54. Political prisoners, other detainees, military deserters, “refouled” refugees, failed asylum seekers and students at Sawa are subjected to torture, cruel, inhuman and degrading treatment or punishment. Detainees are particularly vulnerable to abuse, as they are held incommunicado, without legal procedures or safeguards, while access by family, doctors or lawyers is denied, in blatant disregard for international human rights standards. Perpetrators are not prosecuted or punished, thus perpetuating a culture of impunity.

55. Former detainees described various types of torture and cruel, inhuman or degrading treatment inflicted upon them, which is still being used today, including:

(a) The helicopter: the victim is stripped, hands and feet tied at the back and then tied to a tree, hanging or raised above the ground just enough to force the victim to stand on their toes for long periods, with their hands tied to the tree; the victim is then made to lie face down on the ground in the hot sun, the rain or at night in the cold. The victim may be kept in this position for 24 hours, sometimes with two to three short meal or toilet breaks, at the whim of the person inflicting the punishment;

(b) “Otto” (Eight): the victim’s hands are tied behind their back and they are left to lie face down on the ground;

(c) Pistols are regularly pointed at detainees during interrogation;

(d) Detainees are beaten all over the body and on the soles of the feet with a thick metal chain or bar;

(e) Sugar is spread on the lips of the detainee, whose hands and feet are tied. The detainee is then left outside, where swarms of flies are drawn to the sugar, forcing the detainee to make a repetitious neck movement to dispel the flies, leading to severe neck strain; alternatively, the whole of the detainee’s body is smeared with milk and sugar, causing flies and other insects to attack.

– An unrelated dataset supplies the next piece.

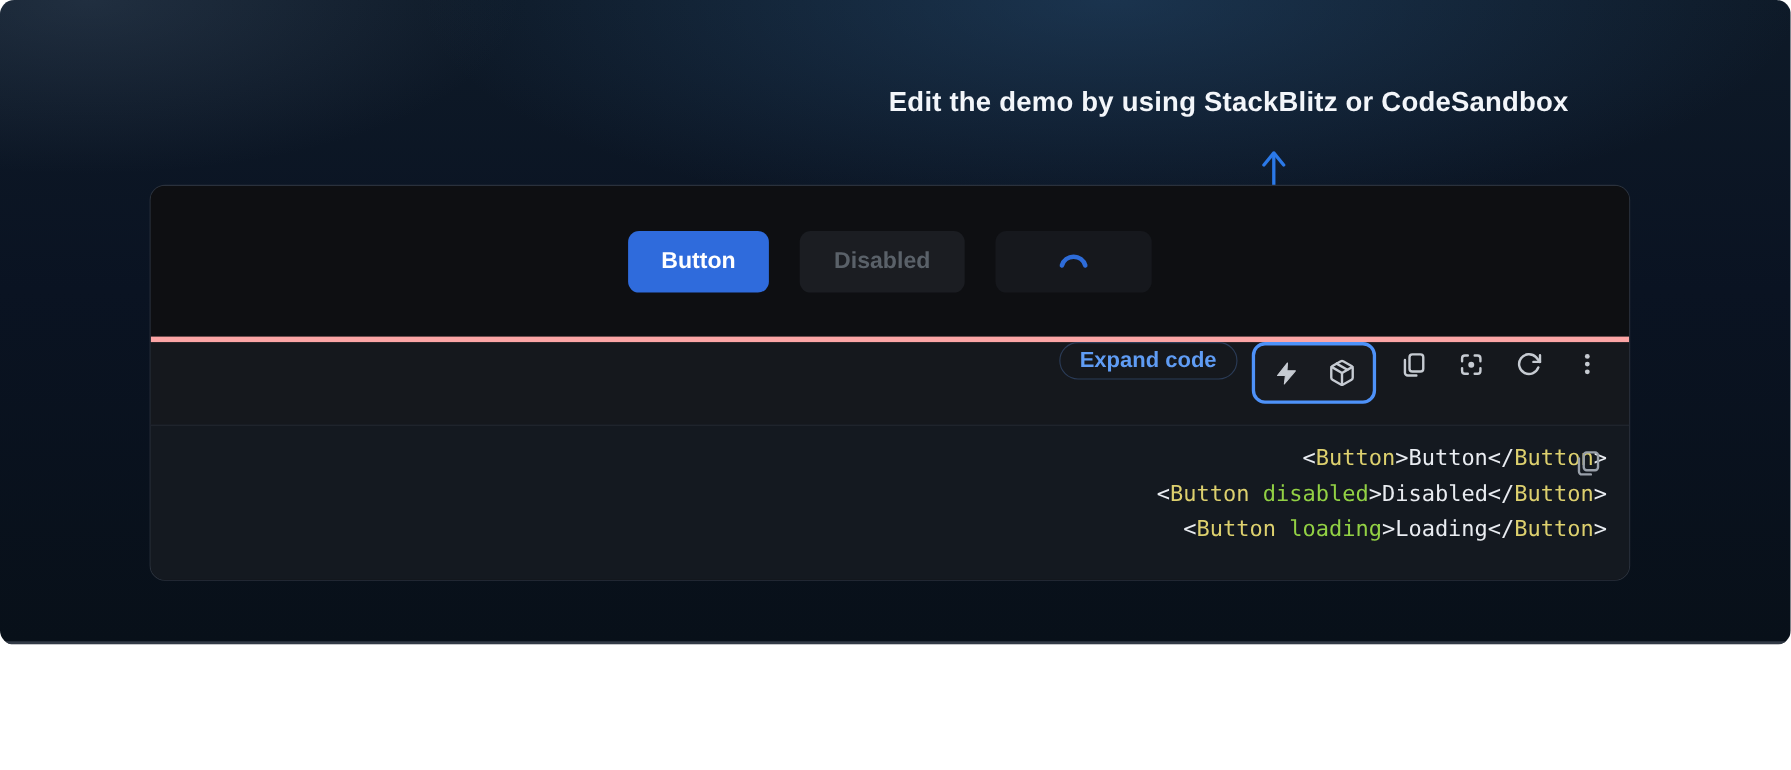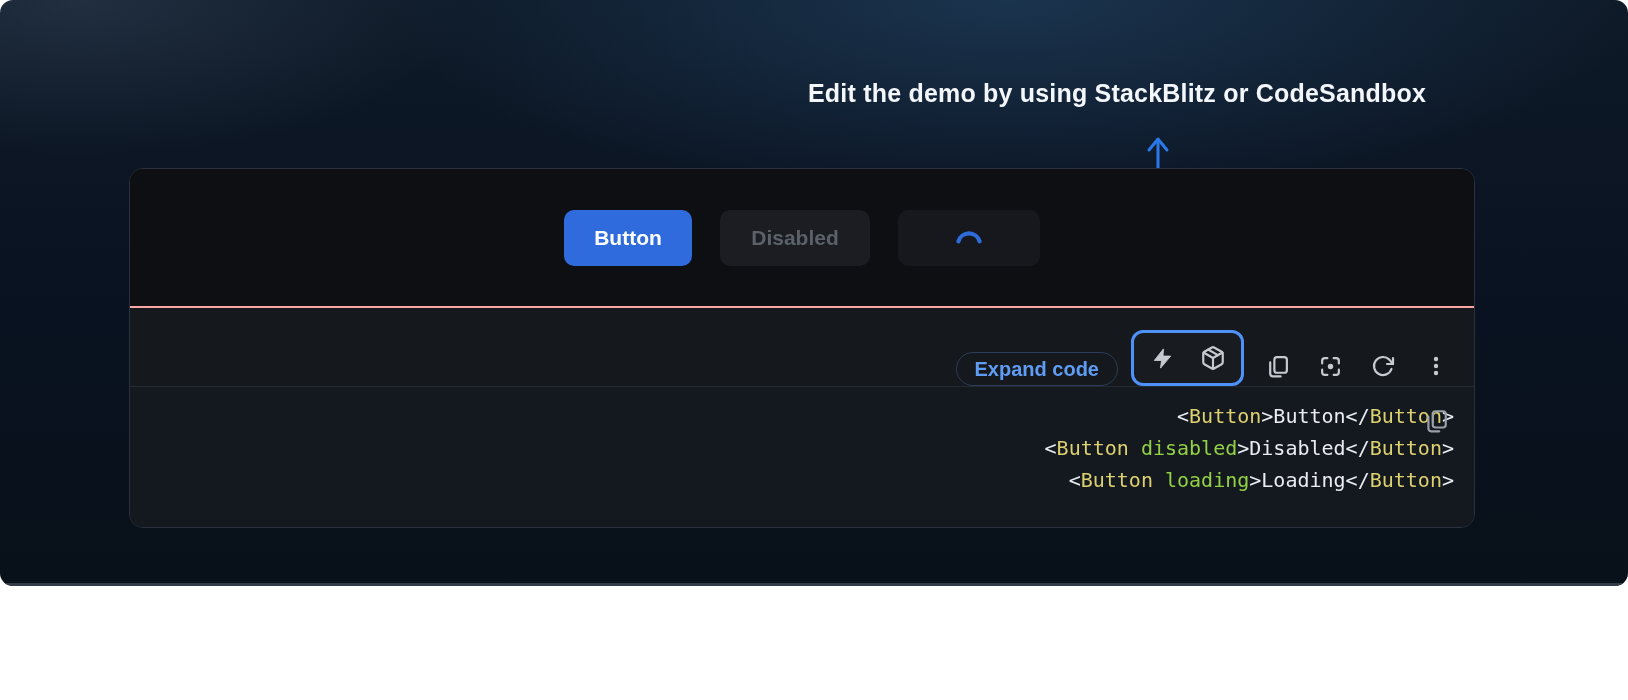"Button" .demo-card { left: 129px -> 136px }
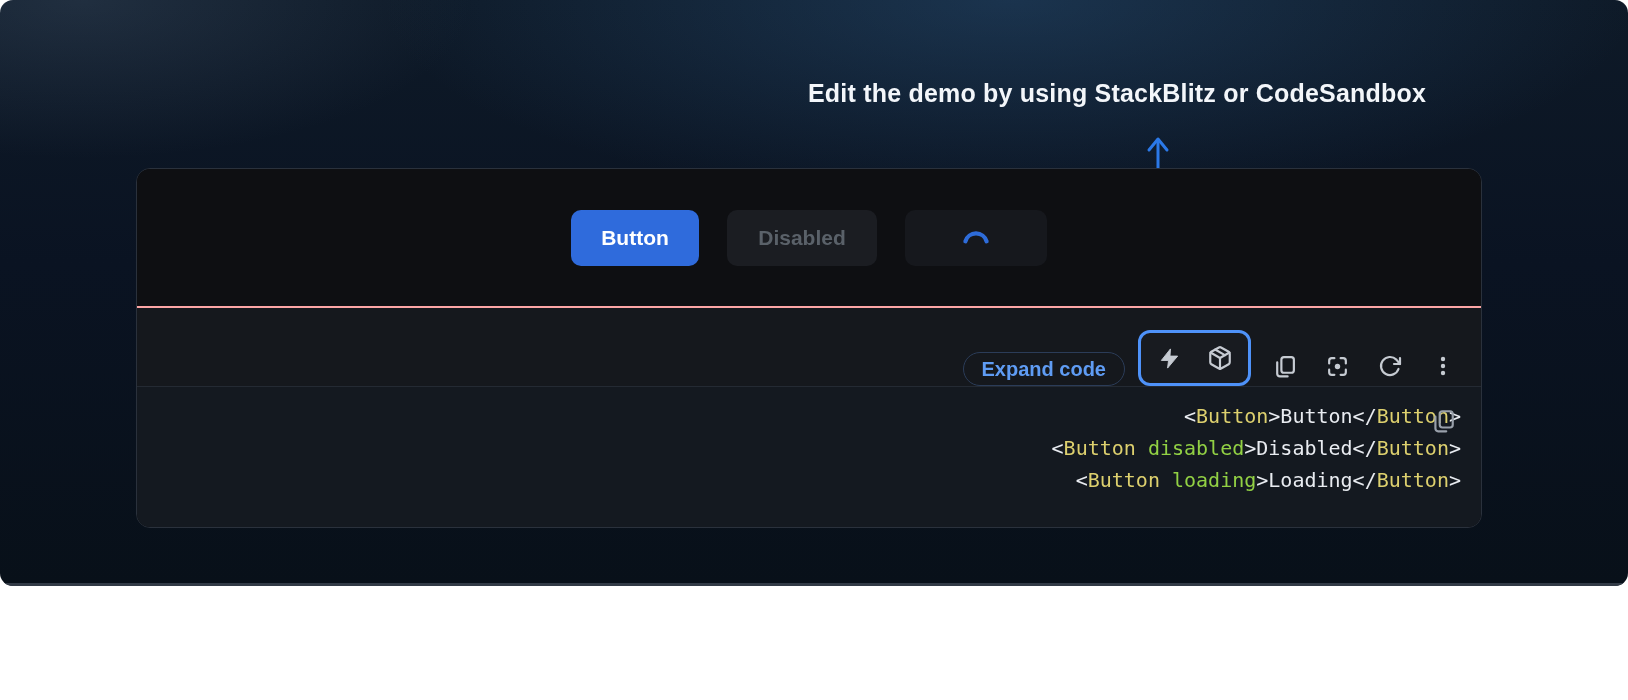"Expand code" .toolbar { align-items: flex-end -> flex-start; border-top: 2px solid #fca5a5 -> 5px solid #fca5a5 }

56. Obtaining information from inside Eritrea poses severe challenges; it was therefore impossible for the Special Rapporteur to know how many secret detention centres, holding cells such as shipping containers or underground bunkers controlled by the military or internal security service exist. These are scattered throughout the country, at times in areas where temperatures soar to almost 48 degrees Celsius. Not all are officially designated prisons, and outsiders are not permitted access. Deaths in prison from torture.

overcrowding, disease, inadequate food and other harsh conditions are frequent, though no exact figures were available.